Kali ini, Surya lulus dengan meraih tiga penghargaan sekaligus. Di antaranya International Student Outstanding Service Award, The Outstanding Graduating Student Award In The Master’s Degree, serta NTID Graduate College Delegate.

“Menurut teman-teman kuliahnya, para dosen, dan rector, jarang sekali mahasiswa memborong achievement sebanyak itu. Alhamdullilah sujud syukur, percayalah bahwa waktu dan kesabaran pasti mendapat balasan satu saat,” ujar Dewi Yull dikutip dalam laman Instagram-nya, Jumat (19/5).

Setelah berhasil lulus S2 dengan beasiswa penuh, kini Surya Sahetapy tengah mempertimbangkan untuk melanjutkan studi ke jenjang S3.

Surya Sahetapy lahir pada 21 Desember 1993 silam. Meskipun divonis Tuli sejak lahir, Surya memiliki semangat yang tinggi untuk belajar. Surya bahkan aktif mengikuti pertukaran pelajar dan menjajaki pendidikan sarjana di luar negeri.

Surya mengaku, saat kecil ia berpikir mustahil Tuli bisa melanjutkan kuliah ke luar negeri. Selain terkendala bahasa, Surya juga tidak bisa membayangkan bagaimana rasanya jauh dari keluarga. Namun. Semua kekhawatiran tersebut terpatahkan saat Surya berhasil lulus dari kampusnya.

“Faktanya, kan, Surya Tuli, terus saya mau ngarang bahwa saya bersumpah anak ini akan membanggakan saya karena anak ini bukan punya saya. Dia cuma dititpin sama Allah swt., Allah swt. yang akan melengkapi dia,” kata Dewi.

Saat melihat putranya mendapatkan penghargaan di atas panggung, Dewi mengaku terharu dan tidak berhenti menangis.

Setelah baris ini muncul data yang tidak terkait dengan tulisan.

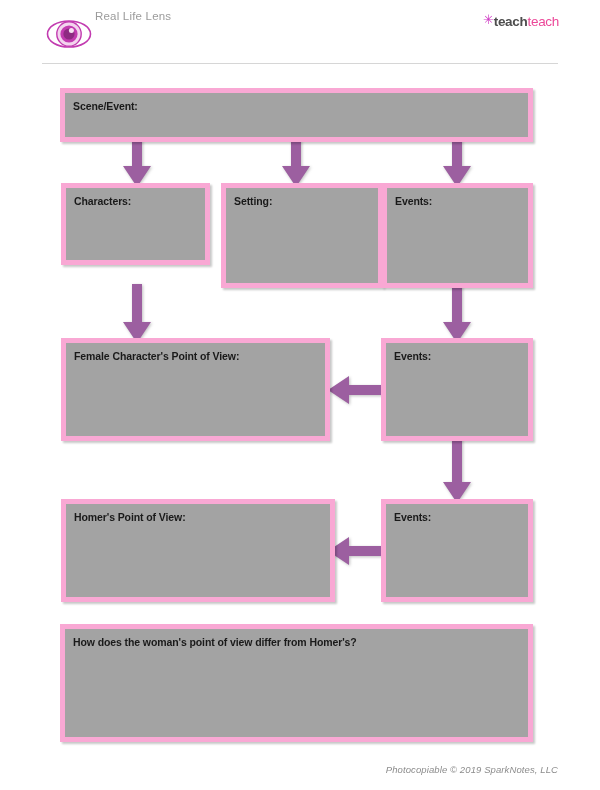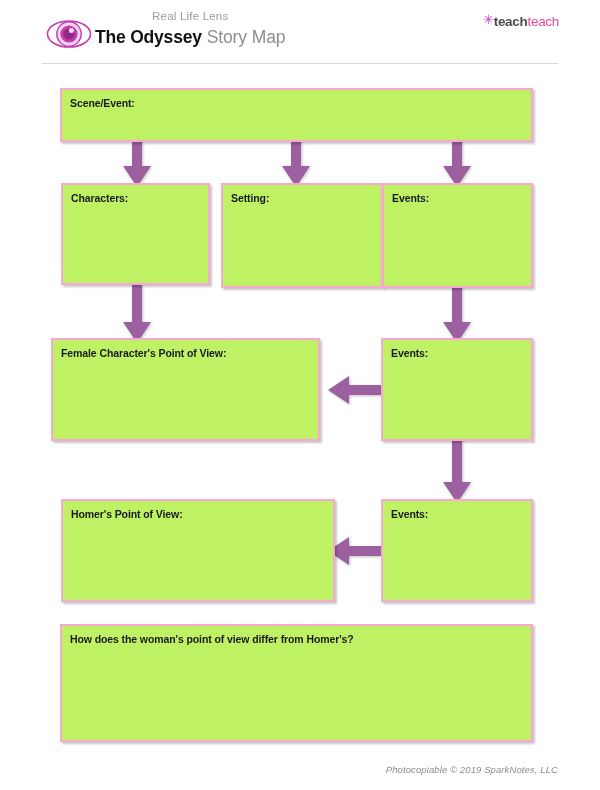--- a/index.html
+++ b/index.html
@@ -150,9 +150,6 @@
 
   <div id="header-text">
     <div id="kicker">Real Life Lens</div>
-    <div id="title-line">
-      <span id="title-main">The Odyssey</span><span> </span><span id="title-sub">Story Map</span>
-    </div>
   </div>
 
   <div id="brand">

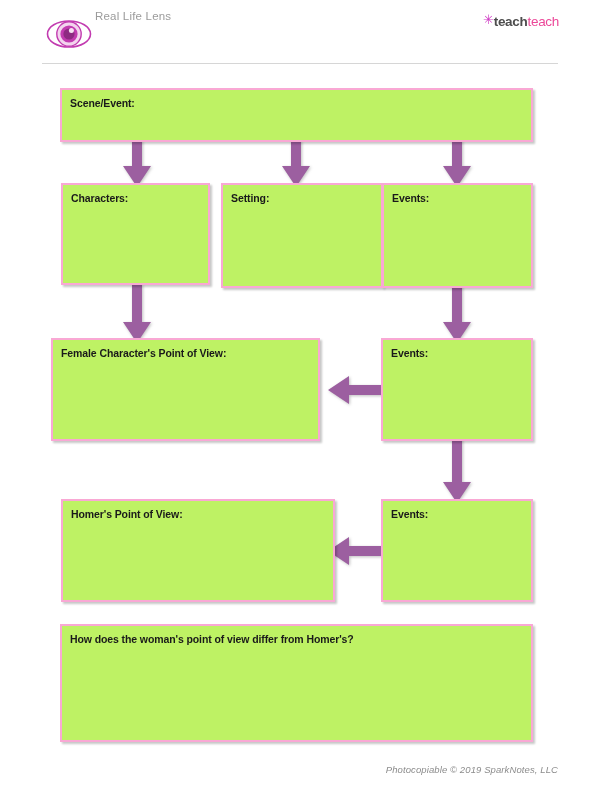--- a/index.html
+++ b/index.html
@@ -79,8 +79,8 @@
   
   .fbox {
     position: absolute;
-    background: #bef264;
-    border: 2px solid #f9a8d4;
+    background: #a3a3a3;
+    border: 5px solid #f9a8d4;
     box-shadow: 1.5px 1.5px 2px rgba(0,0,0,.22);
     box-sizing: border-box;
     z-index: 3;

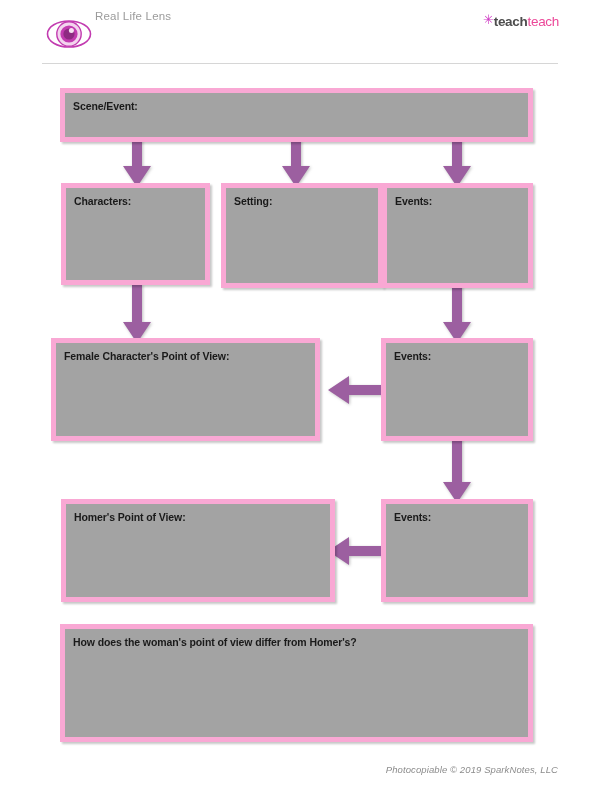--- a/index.html
+++ b/index.html
@@ -96,7 +96,7 @@
   }
 
   #box-scene       { left: 60px;  top: 88px;  width: 473px; height: 54px; }
-  #box-characters  { left: 61px;  top: 183px; width: 149px; height: 102px; }
+  #box-characters  { left: 61px;  top: 183px; width: 149px; height: 82px; }
   #box-setting     { left: 221px; top: 183px; width: 162px; height: 105px; }
   #box-events1     { left: 382px; top: 183px; width: 151px; height: 105px; }
   #box-female-pov  { left: 51px;  top: 338px; width: 269px; height: 103px; }

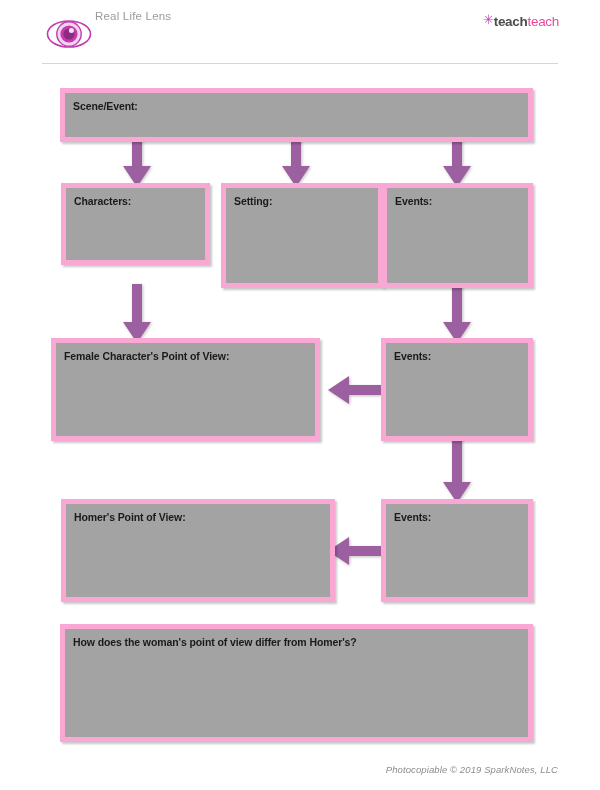--- a/index.html
+++ b/index.html
@@ -99,7 +99,7 @@
   #box-characters  { left: 61px;  top: 183px; width: 149px; height: 82px; }
   #box-setting     { left: 221px; top: 183px; width: 162px; height: 105px; }
   #box-events1     { left: 382px; top: 183px; width: 151px; height: 105px; }
-  #box-female-pov  { left: 51px;  top: 338px; width: 269px; height: 103px; }
+  #box-female-pov  { left: 61px;  top: 338px; width: 269px; height: 103px; }
   #box-events2     { left: 381px; top: 338px; width: 152px; height: 103px; }
   #box-homer-pov   { left: 61px;  top: 499px; width: 274px; height: 103px; }
   #box-events3     { left: 381px; top: 499px; width: 152px; height: 103px; }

Menurutnya, ini adalah balasan yang diberikan Tuhan atas keyakinannya akan kemampuan Surya.

“Di balik itu, Tuhan kasih tugas ke saya buat membuka mata orang lain, orang yang punya keluarga dengan anak disabilitas, atau orang tua yang punya anak sempurna,” lanjut Dewi.

Surya mengaku, pencapaiannya saat ini bagaikan mimpi. Ia mengatakan, “Saya kaget karena jika melihat hidup saya sebelumnya ini seperti mimpi, ini mimpi jadi kenyataan. Saya ada di perkuliahan yang gurunya juga Tuli dan berkomunikasi dengan bahasa isyarat ke saya.

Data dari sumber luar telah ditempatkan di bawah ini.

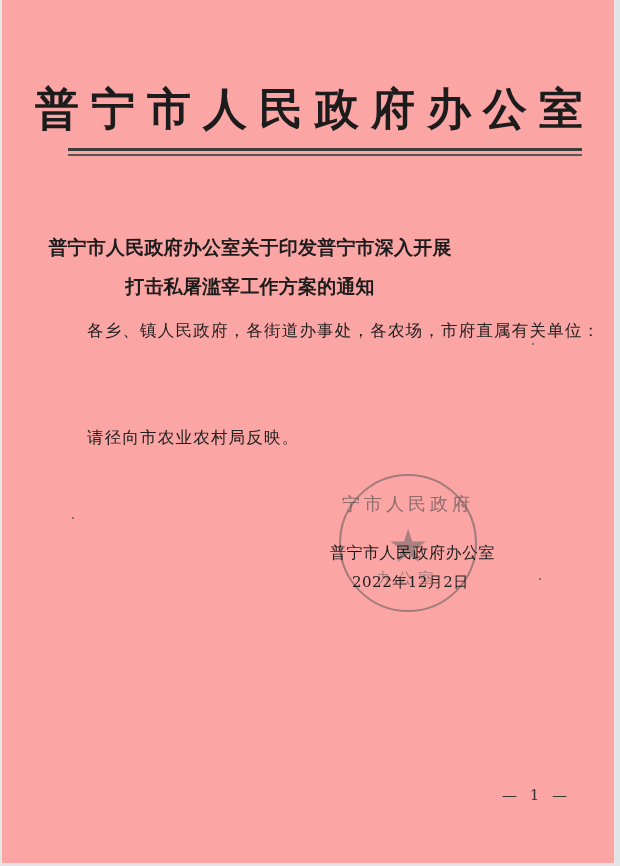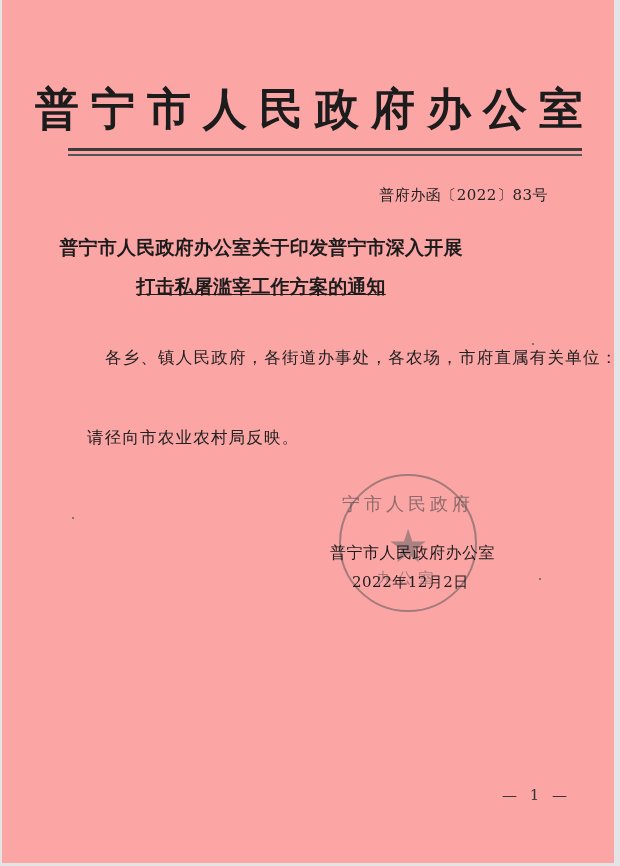--- a/index.html
+++ b/index.html
@@ -84,7 +84,6 @@
   <div class="rule-thick"></div>
   <div class="rule-thin"></div>
 
-  <div class="docno">普府办函〔2022〕83号</div>
 
   <div class="title l1">普宁市人民政府办公室关于印发普宁市深入开展</div>
   <div class="title l2">打击私屠滥宰工作方案的通知</div>

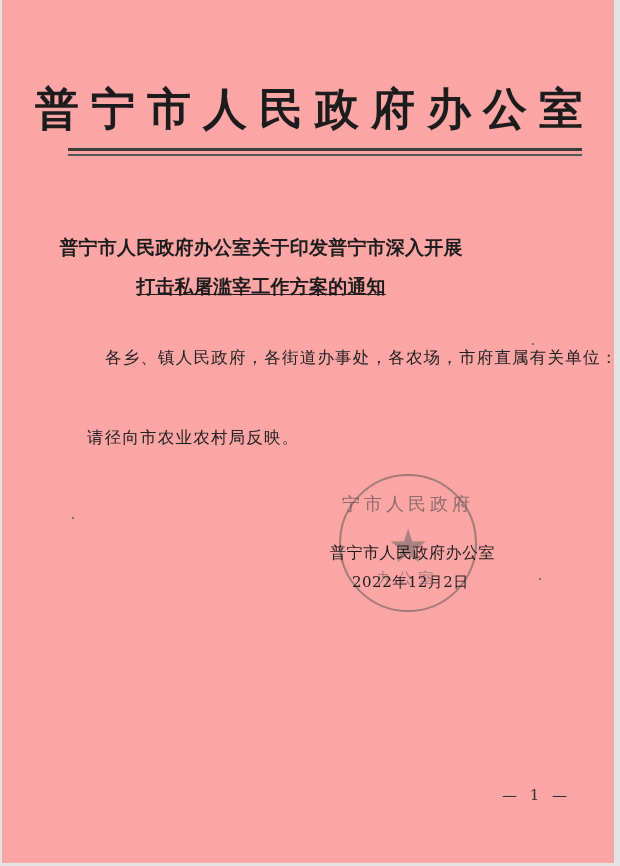--- a/index.html
+++ b/index.html
@@ -33,7 +33,7 @@
     font-size: 15px; color: #222; letter-spacing: 0.5px;
   }
   .title {
-    position: absolute; left: 15px; width: 488px; text-align: center;
+    position: absolute; left: 4px; width: 488px; text-align: center;
     font-size: 19px; font-weight: bold; color: #1c1c1c; letter-spacing: 0.2px;
   }
   .title.l1 { top: 235px; }

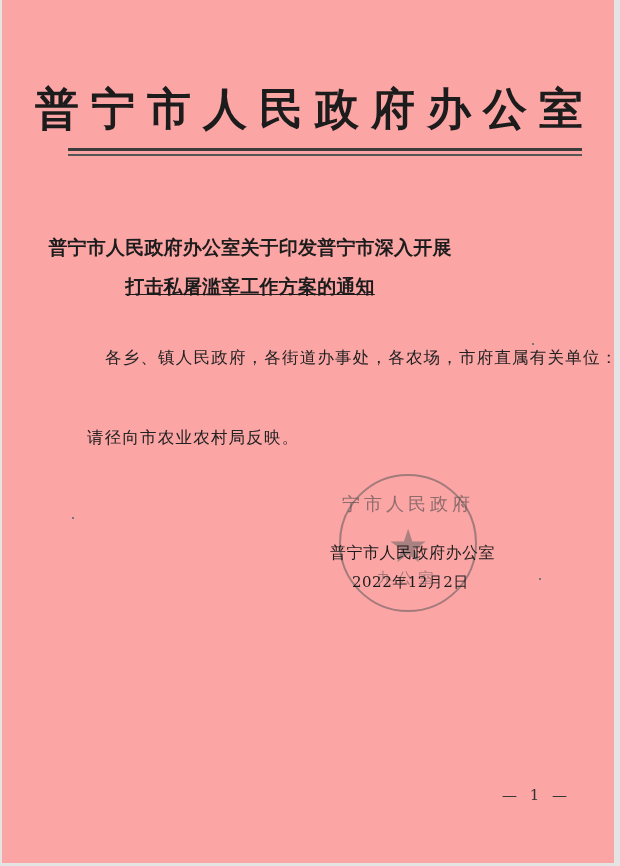--- a/index.html
+++ b/index.html
@@ -37,7 +37,7 @@
     font-size: 19px; font-weight: bold; color: #1c1c1c; letter-spacing: 0.2px;
   }
   .title.l1 { top: 235px; }
-  .title.l2 { top: 274px; text-decoration: underline; }
+  .title.l2 { top: 274px; }
   .body-line {
     position: absolute; font-size: 16.5px; color: #222; white-space: nowrap;
     letter-spacing: 1.2px;

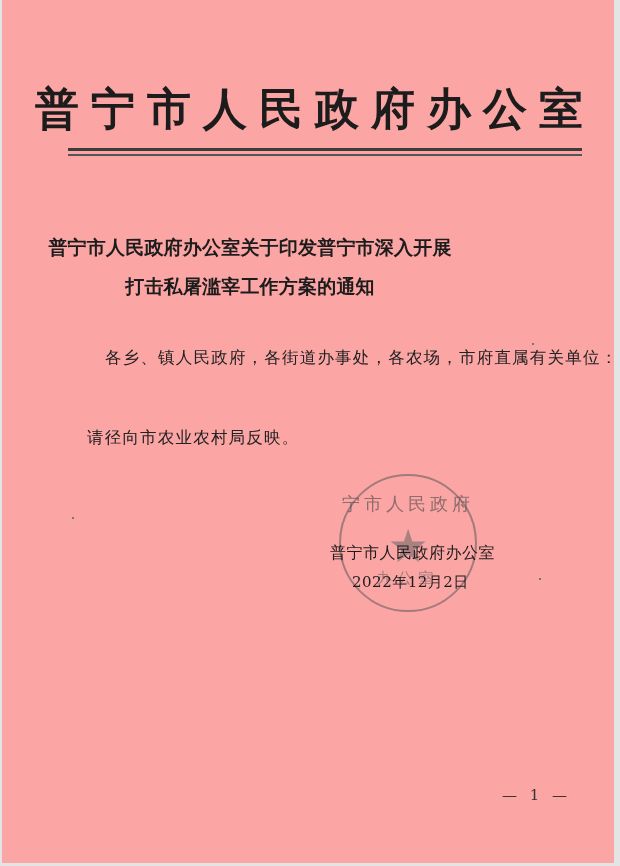--- a/index.html
+++ b/index.html
@@ -88,7 +88,7 @@
   <div class="title l1">普宁市人民政府办公室关于印发普宁市深入开展</div>
   <div class="title l2">打击私屠滥宰工作方案的通知</div>
 
-  <div class="body-line" style="left:85px; top:347px;margin-left:18px;">各乡、镇人民政府，各街道办事处，各农场，市府直属有关单位：</div>
+  <div class="body-line" style="left:85px; top:320px;">各乡、镇人民政府，各街道办事处，各农场，市府直属有关单位：</div>
   <div class="body-line" style="left:85px; top:427px;">请径向市农业农村局反映。</div>
 
   <div class="seal">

Menurut Surya, akses pendidikan Tuli Indonesia masih sangat terbatas. Ini karena, Pendidikan Tuli di Indonesia lebih menekankan penggunaan bahasa verbal dan Tulis. Selain itu, stigma di masyarakat juga menjadi tantangan bagi Tuli di Indonesia untuk berkembang.

Tidak banyak investasi yang diberikan pada bahasa isyarat, itulah mengapa Surya iri dengan siswa di Amerika Serikat (AS).

Pasalnya, sebanyak 7 dari 10 Tuli di AS berhasil lanjut ke pendidikan tinggi, bahkan RIT menjadi kampus teknologi terbesar untuk Tuli di AS dengan 1.100 mahasiswa Tuli yang kesulitan mendengar.

“Tidak ada alasan untuk meremehkan Tuli. Ini cuma soal keterbatasan bahasa, perbedaan kita cuma di bahasa dan bahwa saya ngga bisa mendengar, ini cuma soal perbedaan bahasa saja,” tutup Surya.